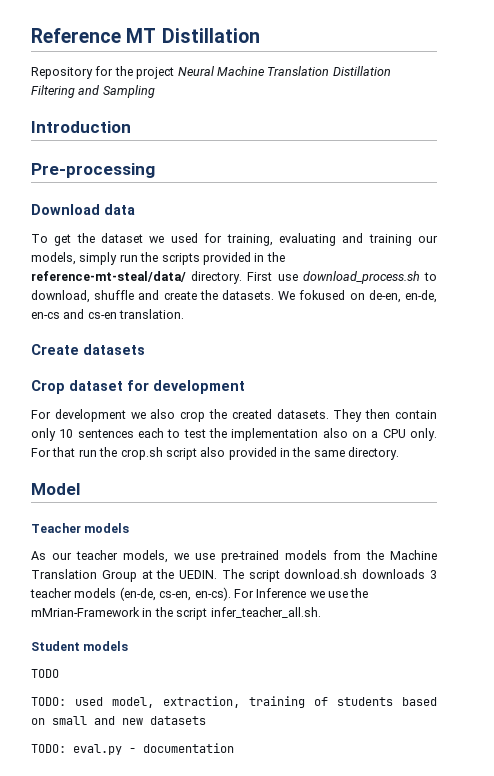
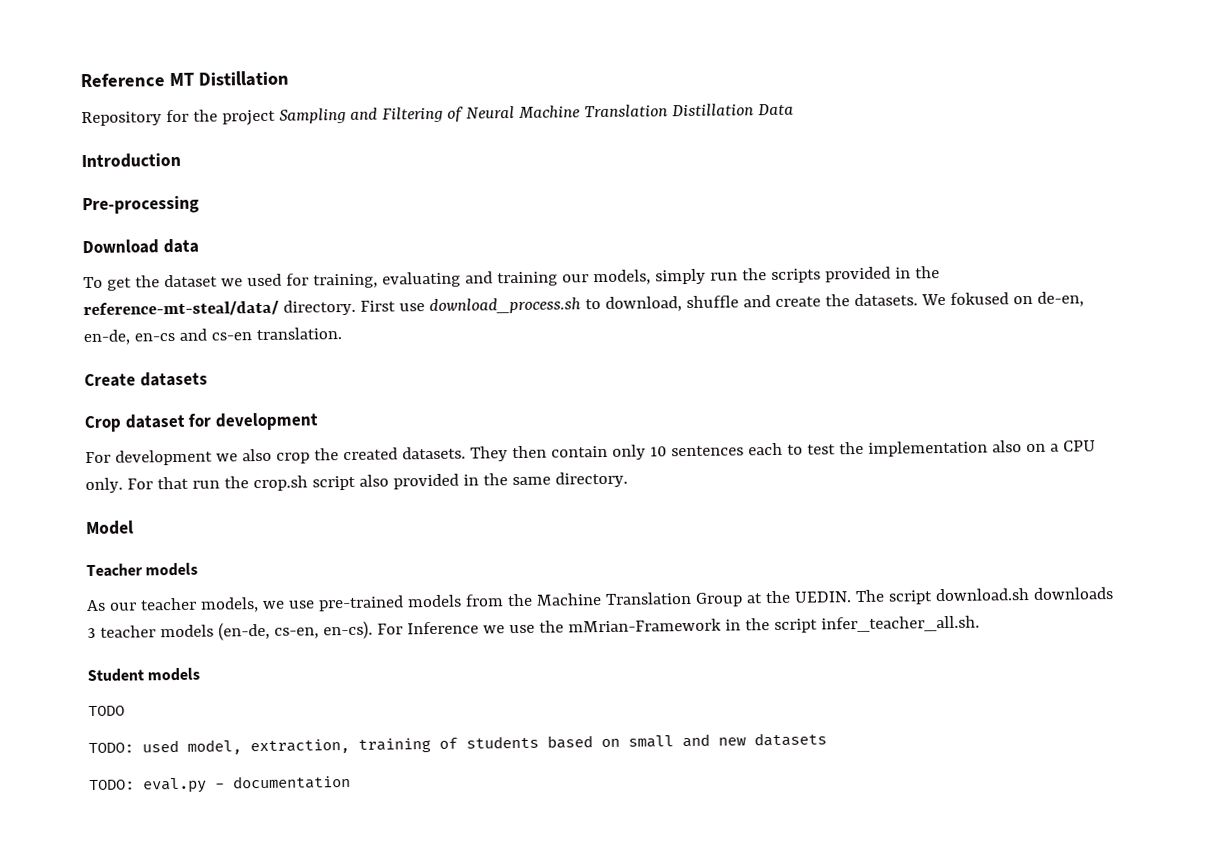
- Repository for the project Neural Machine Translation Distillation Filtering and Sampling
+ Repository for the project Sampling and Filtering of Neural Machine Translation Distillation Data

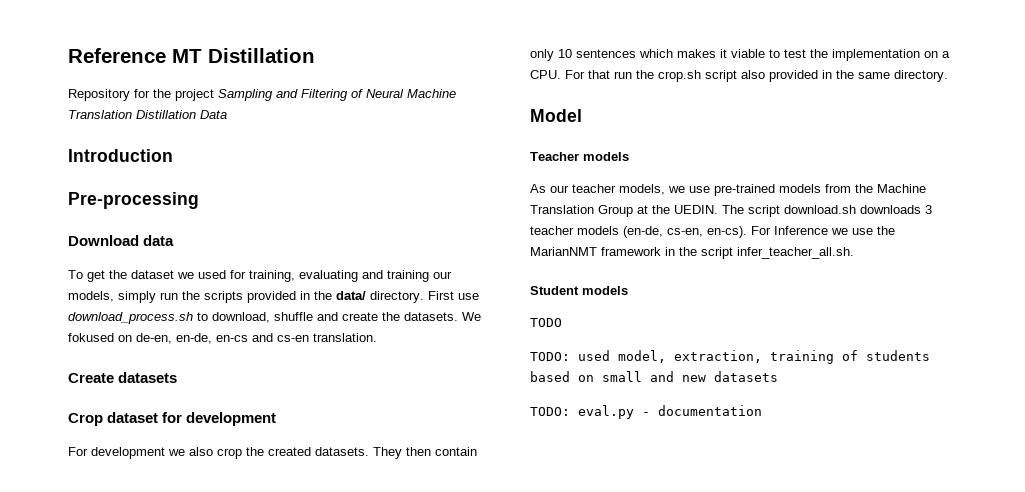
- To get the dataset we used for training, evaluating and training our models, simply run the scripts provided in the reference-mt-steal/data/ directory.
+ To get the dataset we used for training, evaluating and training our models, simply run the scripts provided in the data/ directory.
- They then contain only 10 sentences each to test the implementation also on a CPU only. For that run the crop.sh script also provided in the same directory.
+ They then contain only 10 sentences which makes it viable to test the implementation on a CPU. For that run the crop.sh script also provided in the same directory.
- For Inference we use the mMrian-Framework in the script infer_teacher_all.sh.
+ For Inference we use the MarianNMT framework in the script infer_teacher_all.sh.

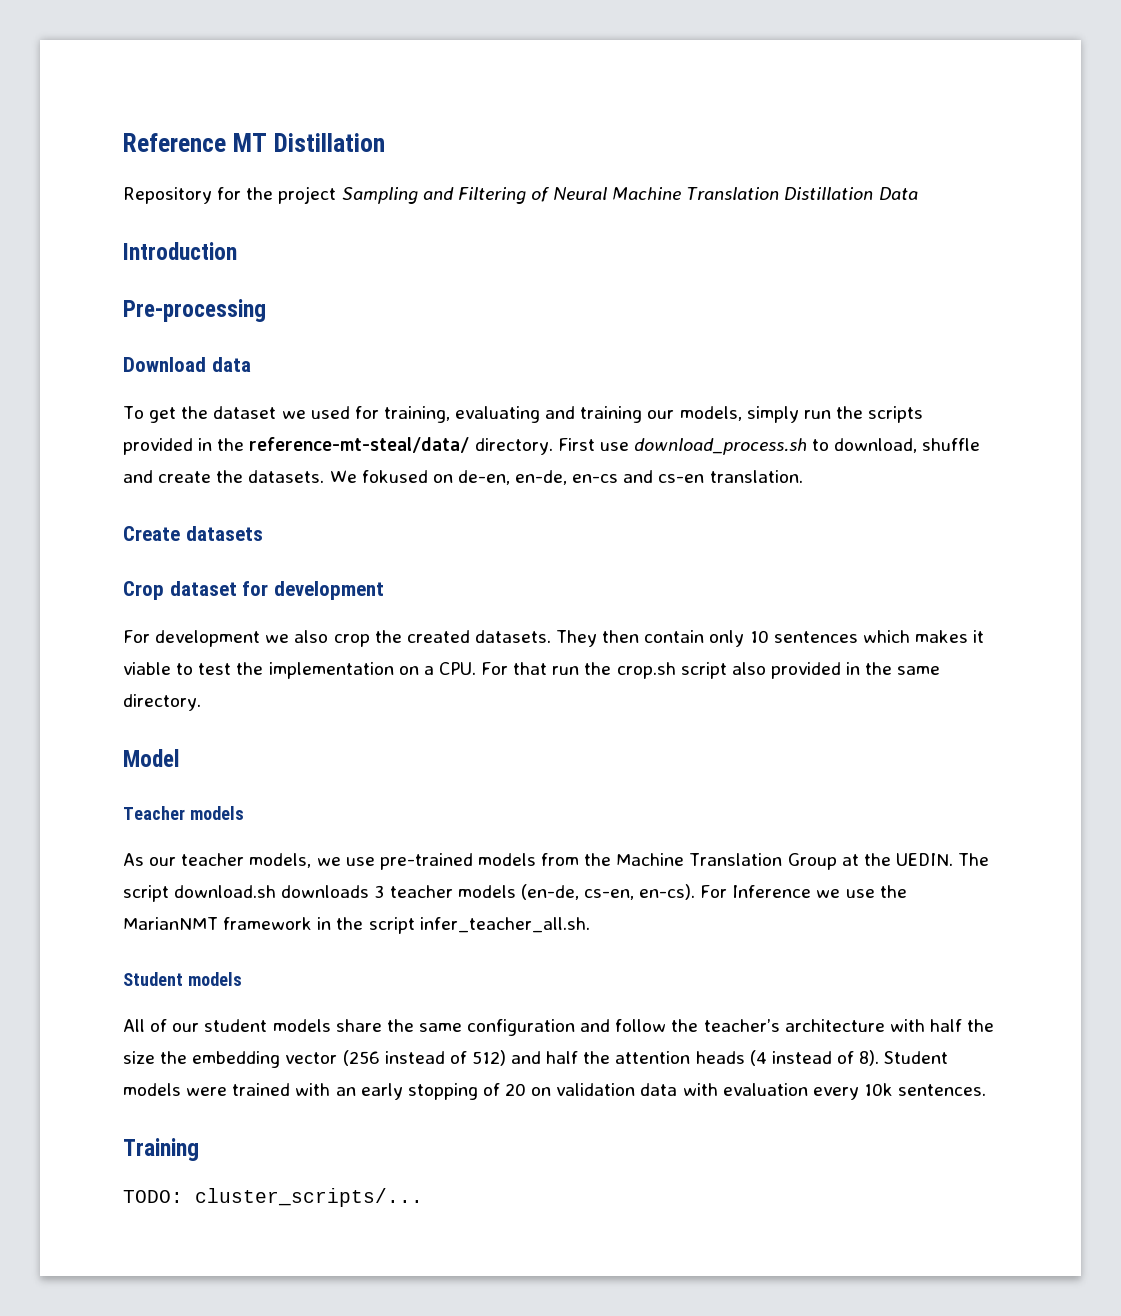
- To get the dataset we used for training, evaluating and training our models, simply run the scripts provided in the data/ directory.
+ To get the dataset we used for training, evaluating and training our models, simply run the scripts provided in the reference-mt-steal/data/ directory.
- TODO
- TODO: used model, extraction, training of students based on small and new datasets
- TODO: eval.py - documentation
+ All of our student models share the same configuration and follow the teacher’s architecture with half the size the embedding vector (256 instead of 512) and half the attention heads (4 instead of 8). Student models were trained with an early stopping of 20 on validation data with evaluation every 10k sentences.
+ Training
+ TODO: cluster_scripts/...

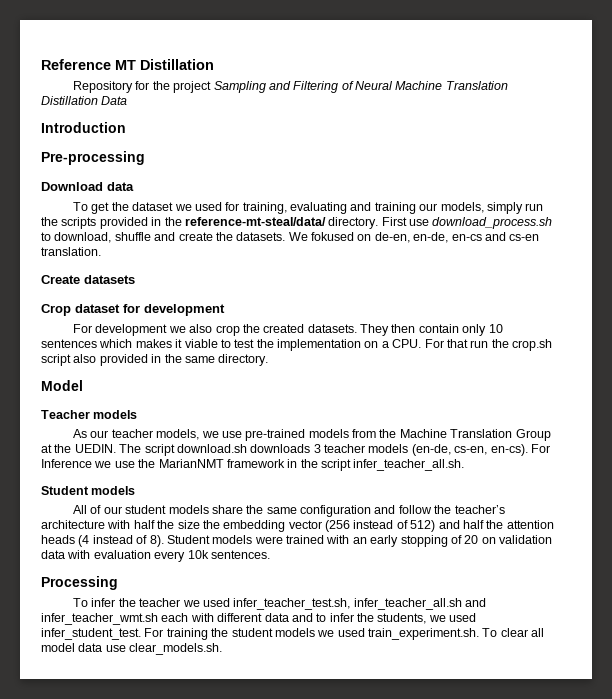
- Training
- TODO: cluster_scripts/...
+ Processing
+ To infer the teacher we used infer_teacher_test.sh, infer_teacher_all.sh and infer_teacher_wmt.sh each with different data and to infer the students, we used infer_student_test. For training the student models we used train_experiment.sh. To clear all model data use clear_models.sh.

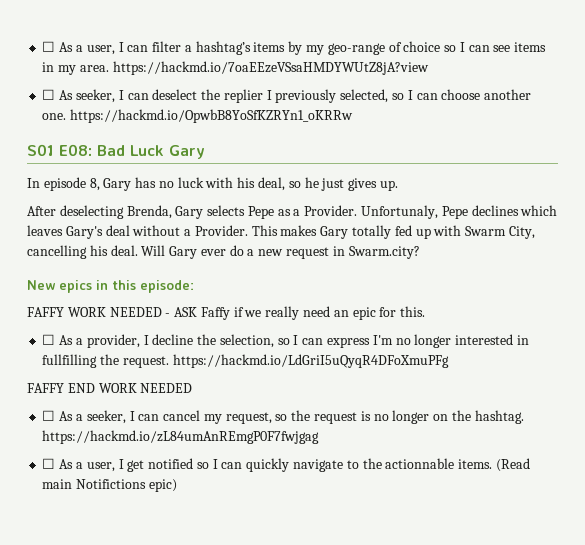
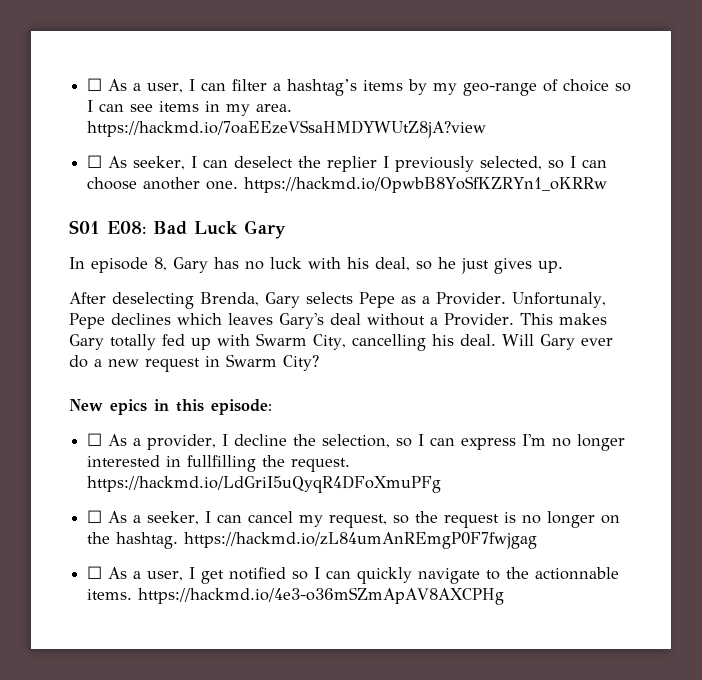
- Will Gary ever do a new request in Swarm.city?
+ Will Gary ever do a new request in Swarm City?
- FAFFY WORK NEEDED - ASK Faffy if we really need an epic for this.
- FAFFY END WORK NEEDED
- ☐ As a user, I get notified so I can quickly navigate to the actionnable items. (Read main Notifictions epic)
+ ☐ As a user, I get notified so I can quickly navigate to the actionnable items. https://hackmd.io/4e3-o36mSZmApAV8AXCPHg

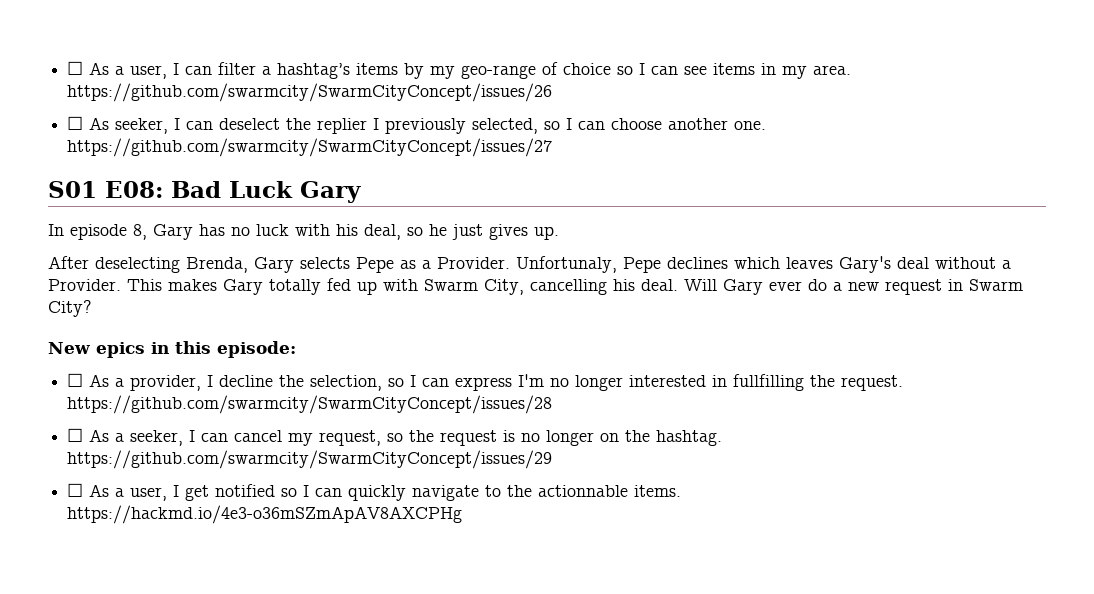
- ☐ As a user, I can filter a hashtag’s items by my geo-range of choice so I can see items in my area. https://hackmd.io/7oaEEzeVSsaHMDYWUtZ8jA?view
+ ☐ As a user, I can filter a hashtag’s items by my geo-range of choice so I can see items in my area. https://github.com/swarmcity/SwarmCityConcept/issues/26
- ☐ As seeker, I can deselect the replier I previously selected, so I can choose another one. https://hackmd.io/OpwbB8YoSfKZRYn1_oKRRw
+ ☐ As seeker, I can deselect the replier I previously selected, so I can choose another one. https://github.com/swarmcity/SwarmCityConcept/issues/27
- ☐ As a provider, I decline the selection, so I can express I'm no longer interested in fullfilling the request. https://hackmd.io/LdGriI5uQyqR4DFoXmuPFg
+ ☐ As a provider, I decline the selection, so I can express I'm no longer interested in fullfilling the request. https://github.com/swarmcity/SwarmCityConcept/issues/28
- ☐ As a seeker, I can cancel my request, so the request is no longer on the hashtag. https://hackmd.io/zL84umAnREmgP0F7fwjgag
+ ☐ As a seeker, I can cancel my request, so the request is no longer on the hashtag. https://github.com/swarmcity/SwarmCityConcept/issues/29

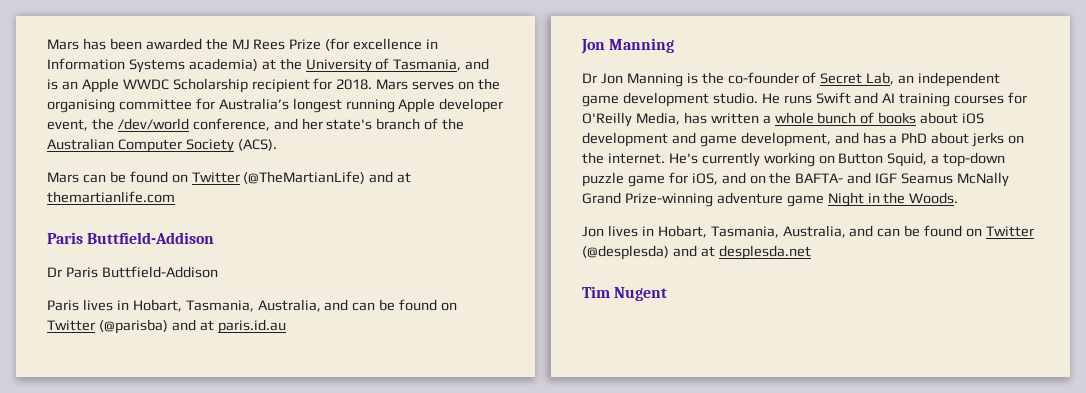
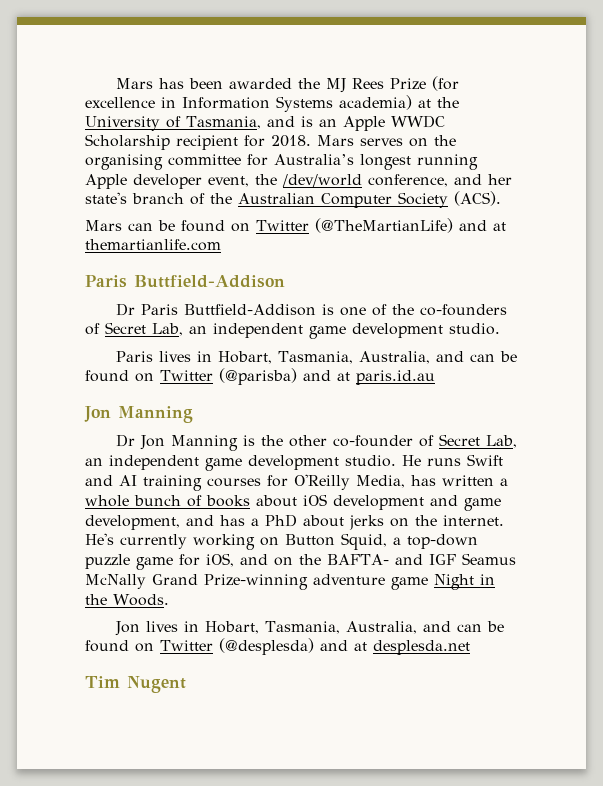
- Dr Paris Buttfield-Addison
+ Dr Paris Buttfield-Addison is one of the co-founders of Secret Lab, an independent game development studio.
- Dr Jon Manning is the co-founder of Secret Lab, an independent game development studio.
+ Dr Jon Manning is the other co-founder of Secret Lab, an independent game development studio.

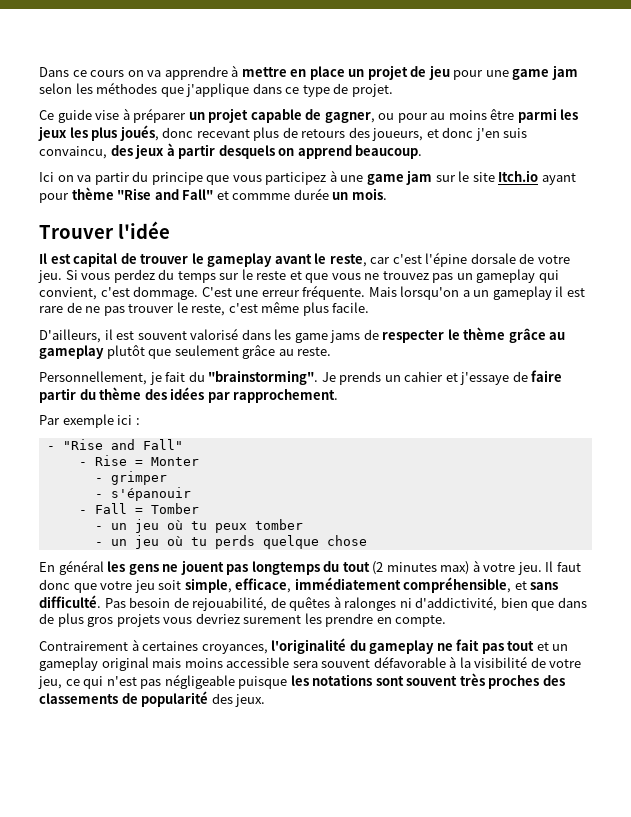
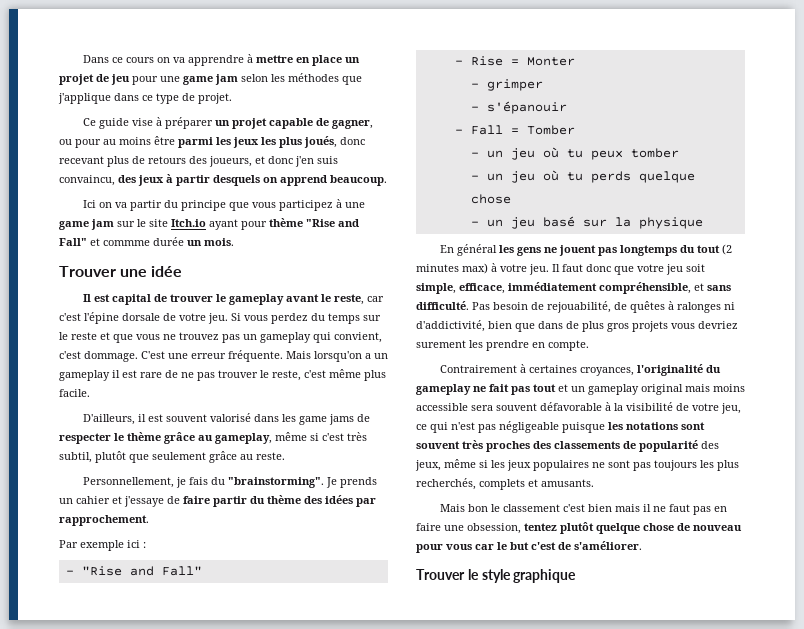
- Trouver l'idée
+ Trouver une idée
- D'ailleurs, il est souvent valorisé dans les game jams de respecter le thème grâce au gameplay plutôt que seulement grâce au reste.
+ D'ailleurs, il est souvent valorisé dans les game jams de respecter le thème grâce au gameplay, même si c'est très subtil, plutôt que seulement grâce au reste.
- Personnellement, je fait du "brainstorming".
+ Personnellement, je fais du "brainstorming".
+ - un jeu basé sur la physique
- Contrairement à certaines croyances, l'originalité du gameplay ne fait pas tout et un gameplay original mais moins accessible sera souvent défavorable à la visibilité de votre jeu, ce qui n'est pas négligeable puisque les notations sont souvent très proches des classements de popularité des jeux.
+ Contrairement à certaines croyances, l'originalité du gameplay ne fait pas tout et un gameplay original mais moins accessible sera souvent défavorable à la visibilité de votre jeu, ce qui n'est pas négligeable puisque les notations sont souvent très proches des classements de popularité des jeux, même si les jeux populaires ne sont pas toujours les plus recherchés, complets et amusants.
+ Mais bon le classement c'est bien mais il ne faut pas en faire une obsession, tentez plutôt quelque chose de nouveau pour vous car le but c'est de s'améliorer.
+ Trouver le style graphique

________________________________________

**WHAT IS NEEDED**
Skipping the pictures, output the entries exactly as they appear above.

**RESULT OF THE EXERCISE**
- Repository for the project Neural Machine Translation Distillation Filtering and Sampling
+ Repository for the project Sampling and Filtering of Neural Machine Translation Distillation Data

- To get the dataset we used for training, evaluating and training our models, simply run the scripts provided in the reference-mt-steal/data/ directory.
+ To get the dataset we used for training, evaluating and training our models, simply run the scripts provided in the data/ directory.
- They then contain only 10 sentences each to test the implementation also on a CPU only. For that run the crop.sh script also provided in the same directory.
+ They then contain only 10 sentences which makes it viable to test the implementation on a CPU. For that run the crop.sh script also provided in the same directory.
- For Inference we use the mMrian-Framework in the script infer_teacher_all.sh.
+ For Inference we use the MarianNMT framework in the script infer_teacher_all.sh.

- To get the dataset we used for training, evaluating and training our models, simply run the scripts provided in the data/ directory.
+ To get the dataset we used for training, evaluating and training our models, simply run the scripts provided in the reference-mt-steal/data/ directory.
- TODO
- TODO: used model, extraction, training of students based on small and new datasets
- TODO: eval.py - documentation
+ All of our student models share the same configuration and follow the teacher’s architecture with half the size the embedding vector (256 instead of 512) and half the attention heads (4 instead of 8). Student models were trained with an early stopping of 20 on validation data with evaluation every 10k sentences.
+ Training
+ TODO: cluster_scripts/...

- Training
- TODO: cluster_scripts/...
+ Processing
+ To infer the teacher we used infer_teacher_test.sh, infer_teacher_all.sh and infer_teacher_wmt.sh each with different data and to infer the students, we used infer_student_test. For training the student models we used train_experiment.sh. To clear all model data use clear_models.sh.

- Will Gary ever do a new request in Swarm.city?
+ Will Gary ever do a new request in Swarm City?
- FAFFY WORK NEEDED - ASK Faffy if we really need an epic for this.
- FAFFY END WORK NEEDED
- ☐ As a user, I get notified so I can quickly navigate to the actionnable items. (Read main Notifictions epic)
+ ☐ As a user, I get notified so I can quickly navigate to the actionnable items. https://hackmd.io/4e3-o36mSZmApAV8AXCPHg

- ☐ As a user, I can filter a hashtag’s items by my geo-range of choice so I can see items in my area. https://hackmd.io/7oaEEzeVSsaHMDYWUtZ8jA?view
+ ☐ As a user, I can filter a hashtag’s items by my geo-range of choice so I can see items in my area. https://github.com/swarmcity/SwarmCityConcept/issues/26
- ☐ As seeker, I can deselect the replier I previously selected, so I can choose another one. https://hackmd.io/OpwbB8YoSfKZRYn1_oKRRw
+ ☐ As seeker, I can deselect the replier I previously selected, so I can choose another one. https://github.com/swarmcity/SwarmCityConcept/issues/27
- ☐ As a provider, I decline the selection, so I can express I'm no longer interested in fullfilling the request. https://hackmd.io/LdGriI5uQyqR4DFoXmuPFg
+ ☐ As a provider, I decline the selection, so I can express I'm no longer interested in fullfilling the request. https://github.com/swarmcity/SwarmCityConcept/issues/28
- ☐ As a seeker, I can cancel my request, so the request is no longer on the hashtag. https://hackmd.io/zL84umAnREmgP0F7fwjgag
+ ☐ As a seeker, I can cancel my request, so the request is no longer on the hashtag. https://github.com/swarmcity/SwarmCityConcept/issues/29

- Dr Paris Buttfield-Addison
+ Dr Paris Buttfield-Addison is one of the co-founders of Secret Lab, an independent game development studio.
- Dr Jon Manning is the co-founder of Secret Lab, an independent game development studio.
+ Dr Jon Manning is the other co-founder of Secret Lab, an independent game development studio.

- Trouver l'idée
+ Trouver une idée
- D'ailleurs, il est souvent valorisé dans les game jams de respecter le thème grâce au gameplay plutôt que seulement grâce au reste.
+ D'ailleurs, il est souvent valorisé dans les game jams de respecter le thème grâce au gameplay, même si c'est très subtil, plutôt que seulement grâce au reste.
- Personnellement, je fait du "brainstorming".
+ Personnellement, je fais du "brainstorming".
+ - un jeu basé sur la physique
- Contrairement à certaines croyances, l'originalité du gameplay ne fait pas tout et un gameplay original mais moins accessible sera souvent défavorable à la visibilité de votre jeu, ce qui n'est pas négligeable puisque les notations sont souvent très proches des classements de popularité des jeux.
+ Contrairement à certaines croyances, l'originalité du gameplay ne fait pas tout et un gameplay original mais moins accessible sera souvent défavorable à la visibilité de votre jeu, ce qui n'est pas négligeable puisque les notations sont souvent très proches des classements de popularité des jeux, même si les jeux populaires ne sont pas toujours les plus recherchés, complets et amusants.
+ Mais bon le classement c'est bien mais il ne faut pas en faire une obsession, tentez plutôt quelque chose de nouveau pour vous car le but c'est de s'améliorer.
+ Trouver le style graphique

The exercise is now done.